L'exemple que fournissait l'exposé des motifs à l'appui du projet de loi était

celui du titulaire d'un certificat de capacité professionnel de mécanicien qui,

après des études dans une école technique supérieure et l'obtention d'un titre

d'ingénieur ETS, poursuivait sa formation à l'Ecole polytechnique fédérale (v.

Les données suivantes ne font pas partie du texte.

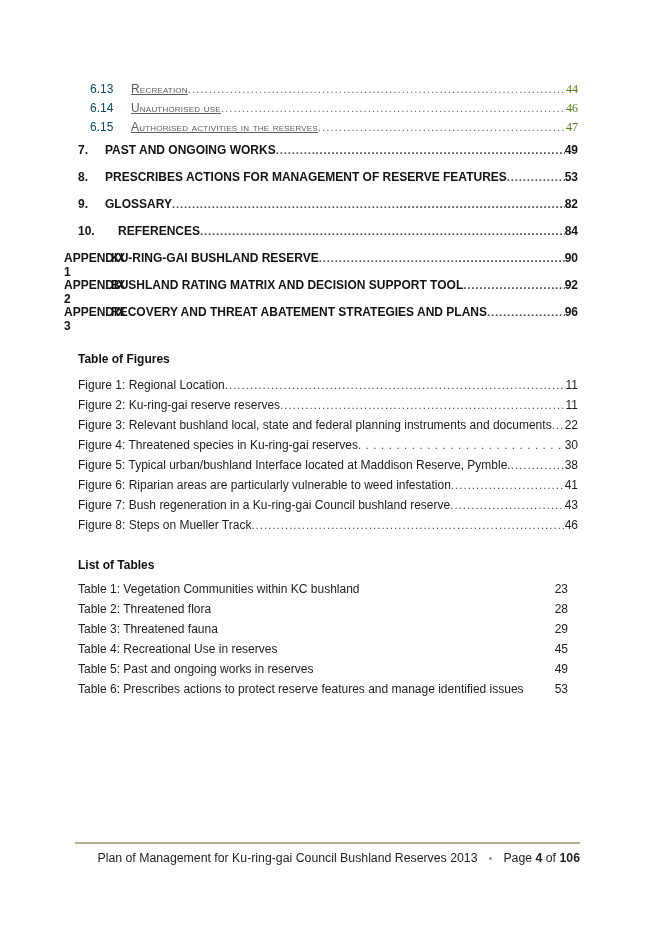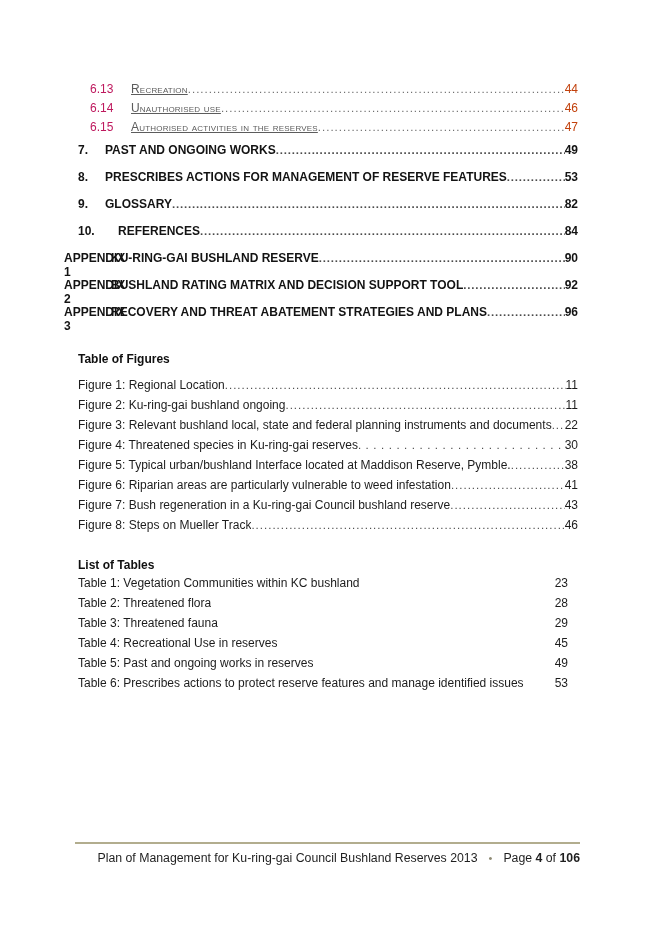--- a/index.html
+++ b/index.html
@@ -19,45 +19,45 @@
   .lbl { flex:0 1 auto; white-space:nowrap; overflow:hidden; }
   .leader { flex:1 1 6px; min-width:6px; overflow:hidden; white-space:nowrap; color:#4a4a4a; }
   .leader::after {
     content:"......................................................................................................................................................................................................................................";
     letter-spacing:1px; font-size:11.5px; font-weight:normal;
   }
   .pg { flex:0 0 auto; }
 
   
   .sub-row { height:19px; font-size:12px; }
-  .sub-row .num { width:41px; margin-left:12px; color:#be185d; }
+  .sub-row .num { width:41px; margin-left:12px; color:#0c4a6e; }
   .sub-row .lbl { font-variant:small-caps; color:#5c5c5c; letter-spacing:0.2px;text-decoration:underline; }
   .sub-row .leader { color:#6b6b6b; }
-  .sub-row .pg { color:#c2410c; }
+  .sub-row .pg { color:#4d7c0f;font-family:Liberation Serif, serif; }
 
   
   .main-block { margin-top:4px; }
   .main-row { height:27px; font-weight:bold; font-size:12px; color:#131313; }
   .main-row .num { width:27px; }
   .main-row.wide-num .num { width:40px; }
   .main-row .leader::after { font-weight:bold; letter-spacing:0.8px; }
 
   
   .appendix-row { margin-left:-14px; }
   .appendix-row .num { width:47px; }
 
   .section-heading { font-size:12px; font-weight:bold; color:#101010; margin-top:16px; line-height:22px; }
 
   .figures-list { margin-top:8px; }
   .fig-row { height:20px; font-size:12px; color:#1c1c1c; }
   .fig-row .leader::after { letter-spacing:1px; }
   .fig-row.spaced .leader::after { letter-spacing:4.5px; }
   .fig-row.spaced .pg { }
 
-  .tables-list { padding-right:10px; }
+  .tables-list { margin-top:6px; padding-right:10px; }
   .tbl-row { height:20px; font-size:12px; color:#1c1c1c; }
   .tbl-row .spacer { flex:1 1 auto; }
 
   
   .footer { position:absolute; left:75px; width:505px; top:842px; }
   .footer-rule { height:2px; background:#b2ad8e; }
   .footer-line { text-align:right; font-size:12.3px; color:#1f1f1f; margin-top:7px; }
   .footer-bullet { color:#8f8b74; margin:0 11px; font-size:11px; }
   .footer-line .strong { font-weight:bold; }
 </style>
@@ -132,21 +132,21 @@
   </div>
 
   <div class="section-heading">Table of Figures</div>
   <div class="figures-list">
     <div class="row fig-row">
       <span class="lbl">Figure 1: Regional Location</span>
       <span class="leader"></span>
       <span class="pg">11</span>
     </div>
     <div class="row fig-row">
-      <span class="lbl">Figure 2: Ku-ring-gai bushland ongoing</span>
+      <span class="lbl">Figure 2: Ku-ring-gai reserve reserves</span>
       <span class="leader"></span>
       <span class="pg">11</span>
     </div>
     <div class="row fig-row">
       <span class="lbl">Figure 3: Relevant bushland local, state and federal planning instruments and documents</span>
       <span class="leader"></span>
       <span class="pg">22</span>
     </div>
     <div class="row fig-row spaced">
       <span class="lbl">Figure 4: Threatened species in Ku-ring-gai reserves</span>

BGC printemps 1979, p. 419). L'intention du législateur était de permettre aux

personnes suivant un curriculum de formation conduisant à l'acquisition

successive de plusieurs titres professionnels d'obtenir le titre le plus élevé

possible. Mais ce titre devait relever de la formation choisie initialement et

non pas d'une formation différente.

En l'espèce, la

formation adoptée par le recourant dans le domaine de la réalisation

cinématographique ne s'inscrit pas dans le prolongement de la formation

professionnelle choisie initialement, à savoir le théâtre. C'est donc à juste

titre que l'office n'a pas fait application de l'art. 6 ch. 5 LAE.

4.

Bien que le législateur

ait décidé de faire porter l'effort financier de l'Etat principalement pour une

première formation professionnelle, il n'a pas exclu pour autant du cercle des

bénéficiaires de ce soutien ceux qui désirent reprendre une formation différente

de celle qu'ils ont obtenue. C'est ainsi que l'art. 6 ch. 6 LAE dispose que le

soutien financier de l'Etat est octroyé, lorsqu'il est nécessaire :

"Aux personnes

qui, après l'obtention d'un premier titre professionnel ou universitaire,

continuent ou reprennent leurs études en vue d'une activité différente.

En règle générale,

l'aide est accordée sous forme de prêt si le requérant a reçu une bourse pour

la formation précédente. Elle est accordée sous forme de bourse au requérant

qui a épuisé son droit aux indemnités de chômage.".

L'intention du

législateur était donc de permettre au bénéficiaire d'une première formation de

changer d'orientation et d'acquérir un titre professionnel ou universitaire

différent de celui obtenu précédemment. Comme le législateur a voulu favoriser

en priorité l'acquisition d'un premier titre professionnel, il a prévu que

l'acquisition d'un second titre ne donnait droit qu'à l'octroi d'un prêt et non

d'une bourse si le requérant avait déjà bénéficié d'une aide à fonds perdu de

la part de l'Etat pour sa première formation. Or tel est bien le cas du

recourant, qui a bénéficié d'une bourse pour des études universitaires

inachevées, remplacées par une formation dans le théâtre. Le recourant ayant

déjà bénéficié d'une bourse, la loi exclut donc par principe l'octroi d'une

nouvelle aide à fonds perdus; à cet égard, le texte parfaitement clair de

l'art. 6 ch. 6 al. 2 LAE ne laisse aucun pouvoir d'appréciation à l'office

(voir arrêt BO 1997/0073 du 17 novembre 1997).

En outre, un prêt ne

peut être accordé au recourant, qui a choisi de suivre sa formation dans le

domaine cinématographique en Belgique et non auprès de l'Ecole cantonale d'art

de Lausanne.

Dispositif

Par ces motifs

le Tribunal administratif

arrête:

I. Le recours est

rejeté.

II. La décision de

l'Office cantonal des bourses d'études et d'apprentissage du 30 avril 2002 est

confirmée.

III. Un émolument

de 100 (cent) francs est mis à la charge du recourant.

Lausanne, le 18 février 2004

Le président: La

greffière:

Le présent arrêt est notifié aux

destinataires de l'avis d'envoi ci-joint.